電話で話しながらカレンダーをじっと見つめる母の横顔が浮かぶ。
孫や娘婿が現れたら、近ごろ意欲低下中の母の料理もはかどるだろう。


年末、夫と長男は実家に到着して一泊し、翌31日にふたりは同じ市内にある夫の実家に移動してそちらで一泊した。
義父母も帰省を楽しみに待っている。
新年を家族で迎え、
また私の実家に戻るのである。
東京に住む私の弟の帰省は年明け2日の予定だったので、大晦日は父と母、ふたりっきり。
実家に賑やかしの電話をかけてみた。

父によると、おせち料理はあらかた母が作ったようである。
料理自慢だった昔のような品数ではないにしろ、父好みの味にこしらえてあったそうだ。
しかし、毎年注文しているホテルのオードブルの存在はすっかり忘れてしまったようで、オードブルの箱が目に入るたび、

これは何?
誰かにいただいたもの?

短時間に同じ質問を何度も繰り返したと父が言う。


電話を母に代わってもらう。

「お料理終了したん?
疲れてない?」

母はいつも謎の自信に満ちている。
「大丈夫やで。
まだまだなんでも作れるから。」

と言いつつ、なんかモグモグしている様子。

「オードブルがあるねん。
お父さんが注文しとったんかな?
もう開けて食べてるねん。
エビがピリピリしてるわ。」

エビチリか?
中華とフレンチ、両方楽しめるオードブルなのだ。

「えっ?オードブル開けたんか。
もう食べてんのか〜。」
と父が笑っているのが聞こえる。

そんなことは気にせず母が言う。
「アンタは帰ってこえへんし、
Tちゃん(長男)もチアキさん(私の夫)もむこう行ってしもたし、料理したって、せがないわ。

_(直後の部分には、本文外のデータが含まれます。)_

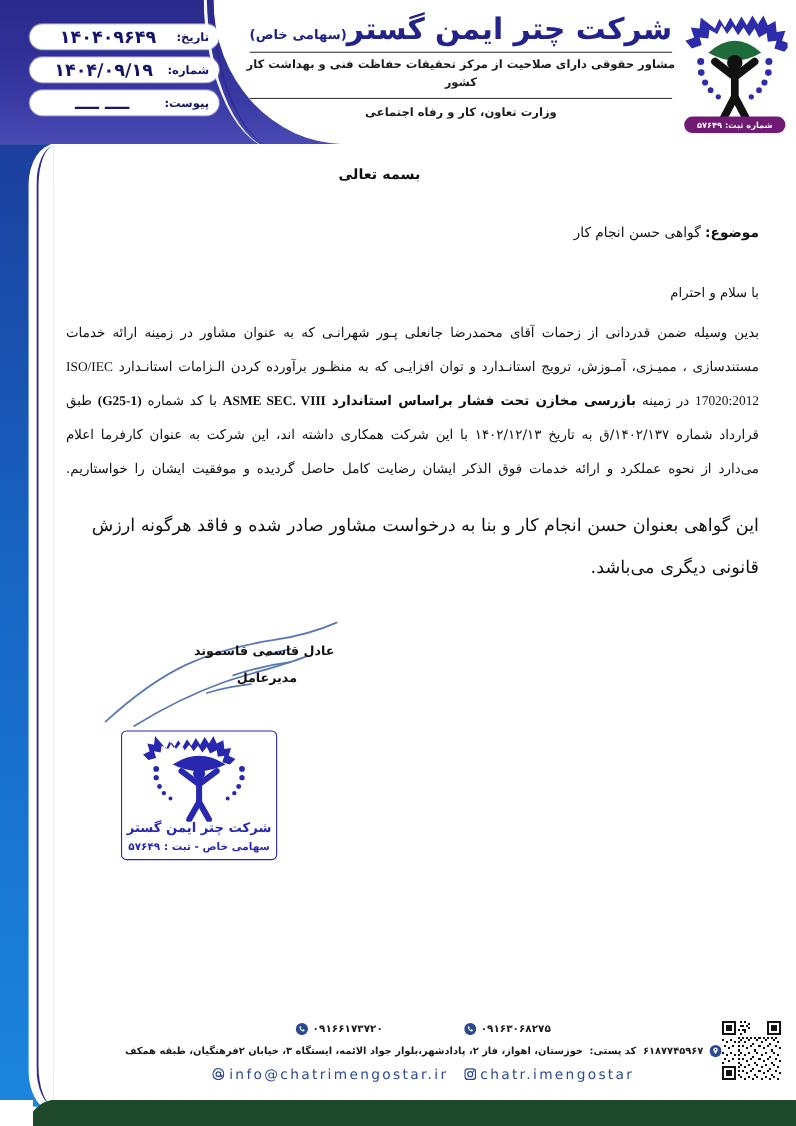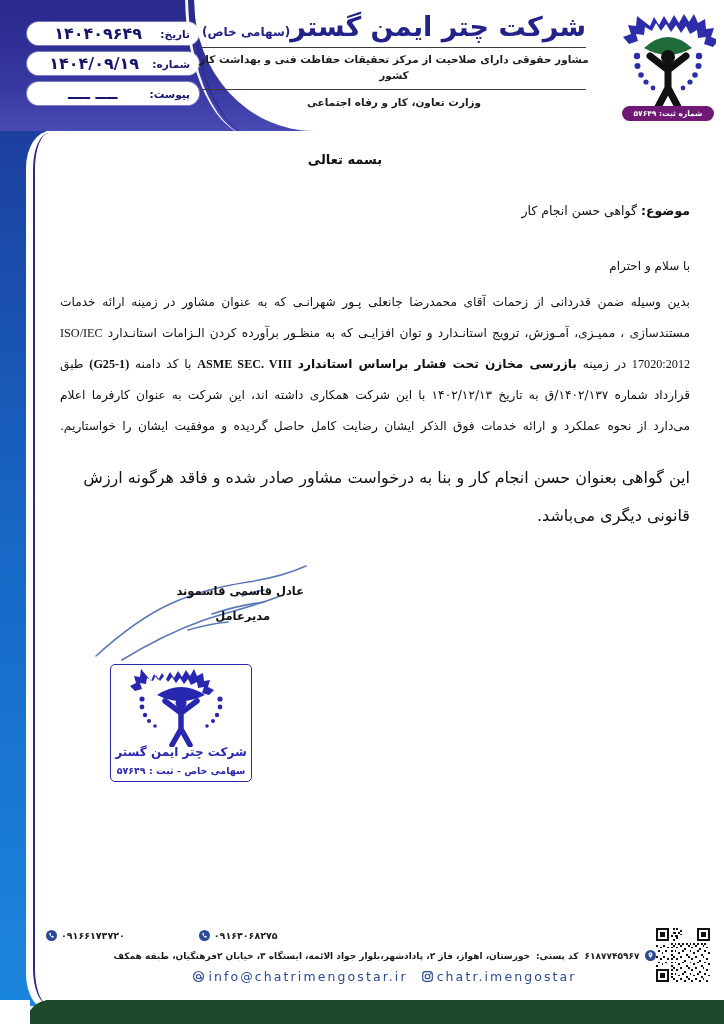"شرکت چتر ایمن گستر(سهامی خاص)" .brandblock { right: 120px -> 95px }
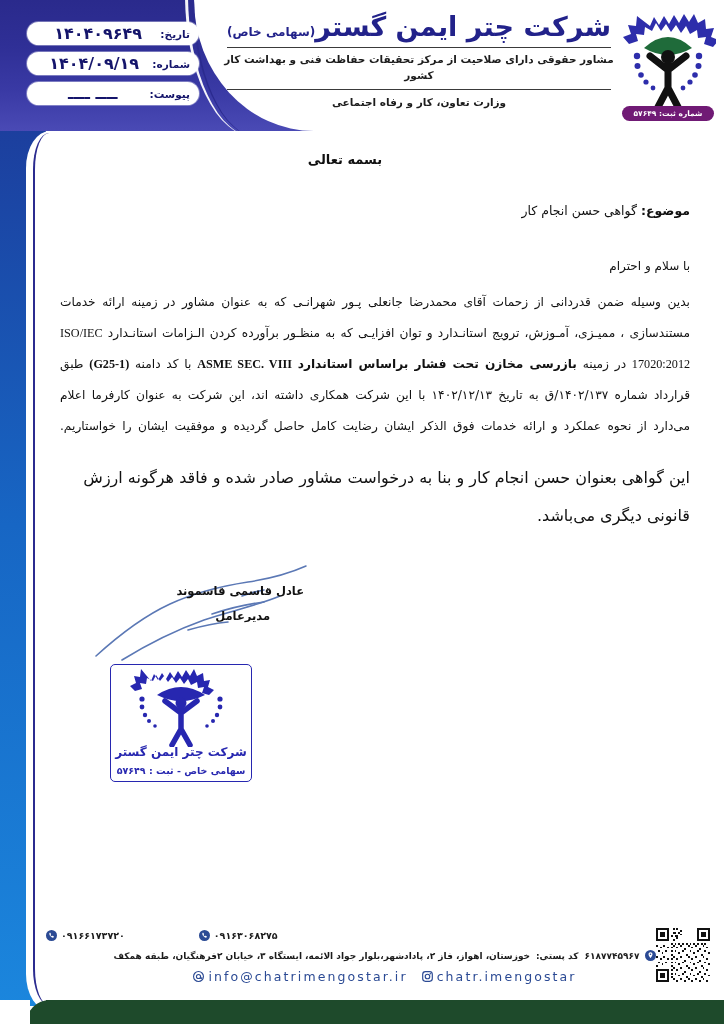"با کد دامنه" span { text: دامنه -> شماره }
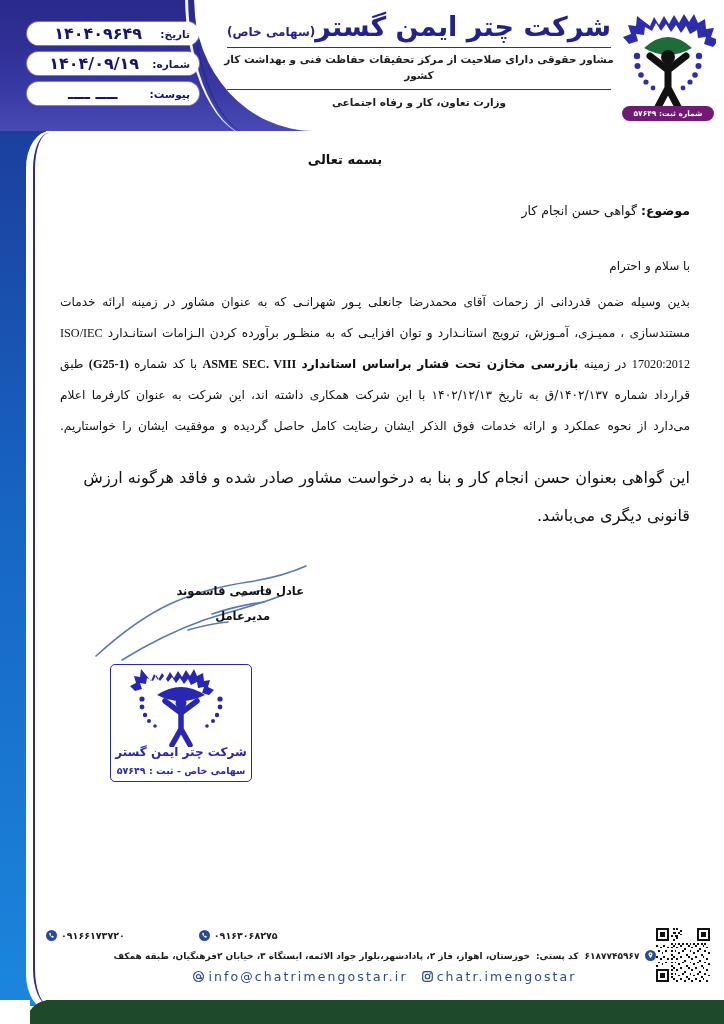"۰۹۱۶۶۱۷۳۷۲۰" .f-phones { justify-content: none -> center }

」

「せがない(精がない)」とは「やりがいがない」という意味の関西弁だ。

そんなこと言われたってねぇ。

年の暮れ、母がおせちを作る間は家じゅうにお出汁の香りが漂っていた。
今まさに、母のいる台所はあの香りがしているだろう。

母は母らしく、埼玉にいる私と次男の体調を気遣ってくれた。
電話を切るときこう言った。
「アンタも気ぃつけてください。
チアキさんにもよろしゅう言うといて。」

どっひゃー!
夫はここ埼玉の家にいない。
さっきまでそこにいただろうに。

「お母さん、うちの人そっちに帰ってるやん!」

「ほんまやなー」
と母は爆笑した。


認知障害は治らないが、笑う門にはほんのりいいことがあるといいな。
福は贅沢じゃなくていい。
変わっていく道を受け入れたい。




あけましておめでとうございます☀️
今年もどうぞよろしくお願いいたします。